The respondents had the most vulnerability to the trends including "the rise in food prices and other life necessities" and "the rise in the price of energy carriers such as diesel, gasoline, etc.". In contrast, the respondents had the least vulnerability in trends including "gradual air pollution" and "increase in households' population".
The respondents had the most vulnerability to the seasonality including "lack of funds and capital in low working seasons" and "fluctuations in the prices of agricultural products". In contrast, the respondents had the least vulnerability to seasonality including "the impossibility of growing crops in different seasons" and "decrease and increase in the amount of agricultural production in different seasons".
The results showed that generally respondents’ vulnerability to shocks, trends and seasonality and the total vulnerability was at a medium level for the majority of the respondents (over 40%), at a high level for about 25 percent of the respondents, at a very high level for about 15 percent of the respondents and at a very low level for only about 10 percent of the respondents.

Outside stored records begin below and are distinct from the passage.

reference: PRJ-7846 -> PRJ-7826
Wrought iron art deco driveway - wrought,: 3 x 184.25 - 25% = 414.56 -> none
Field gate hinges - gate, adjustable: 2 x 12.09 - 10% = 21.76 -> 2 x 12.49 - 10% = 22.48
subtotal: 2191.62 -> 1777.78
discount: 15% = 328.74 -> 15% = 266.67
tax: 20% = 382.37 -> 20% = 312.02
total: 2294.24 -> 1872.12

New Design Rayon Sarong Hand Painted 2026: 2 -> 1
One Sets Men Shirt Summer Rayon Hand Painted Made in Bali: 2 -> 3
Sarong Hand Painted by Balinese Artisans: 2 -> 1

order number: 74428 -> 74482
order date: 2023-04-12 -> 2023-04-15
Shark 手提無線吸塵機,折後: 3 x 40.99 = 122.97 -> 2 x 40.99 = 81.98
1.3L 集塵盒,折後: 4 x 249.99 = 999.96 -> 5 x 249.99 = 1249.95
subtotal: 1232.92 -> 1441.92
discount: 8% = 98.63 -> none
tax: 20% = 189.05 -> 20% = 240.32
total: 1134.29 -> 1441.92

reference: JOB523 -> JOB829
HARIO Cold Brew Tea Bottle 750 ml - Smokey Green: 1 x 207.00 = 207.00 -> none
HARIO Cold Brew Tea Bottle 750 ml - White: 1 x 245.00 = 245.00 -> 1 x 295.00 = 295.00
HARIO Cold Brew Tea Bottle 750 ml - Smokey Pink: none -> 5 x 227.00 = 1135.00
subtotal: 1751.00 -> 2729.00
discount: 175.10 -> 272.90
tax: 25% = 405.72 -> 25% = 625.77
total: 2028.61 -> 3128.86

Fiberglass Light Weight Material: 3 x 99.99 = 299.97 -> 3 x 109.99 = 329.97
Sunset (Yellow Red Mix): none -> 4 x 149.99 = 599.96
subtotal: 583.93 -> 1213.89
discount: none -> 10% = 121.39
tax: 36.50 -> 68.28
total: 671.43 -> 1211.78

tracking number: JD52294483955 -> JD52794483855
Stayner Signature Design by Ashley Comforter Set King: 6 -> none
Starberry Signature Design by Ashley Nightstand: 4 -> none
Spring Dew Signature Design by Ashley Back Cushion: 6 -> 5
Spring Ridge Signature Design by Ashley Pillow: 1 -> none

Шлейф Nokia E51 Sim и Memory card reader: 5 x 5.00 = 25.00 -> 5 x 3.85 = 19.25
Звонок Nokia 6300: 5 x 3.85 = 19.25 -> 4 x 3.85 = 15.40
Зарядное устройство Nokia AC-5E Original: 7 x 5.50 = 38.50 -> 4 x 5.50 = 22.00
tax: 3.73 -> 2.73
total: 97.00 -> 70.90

Therefore, it could be concluded that more than half of the respondents' vulnerabilities was at a low and medium level.
Furthermore, in two groups with low and medium vulnerability, the average vulnerability to shocks, trends and seasonality are almost the same, whereas in two groups with high and very high vulnerability, the most vulnerability referred to seasonality, trends and shocks, respectively.
According to the research findings, the following suggestions are offered in order to reduce the vulnerability of rural households.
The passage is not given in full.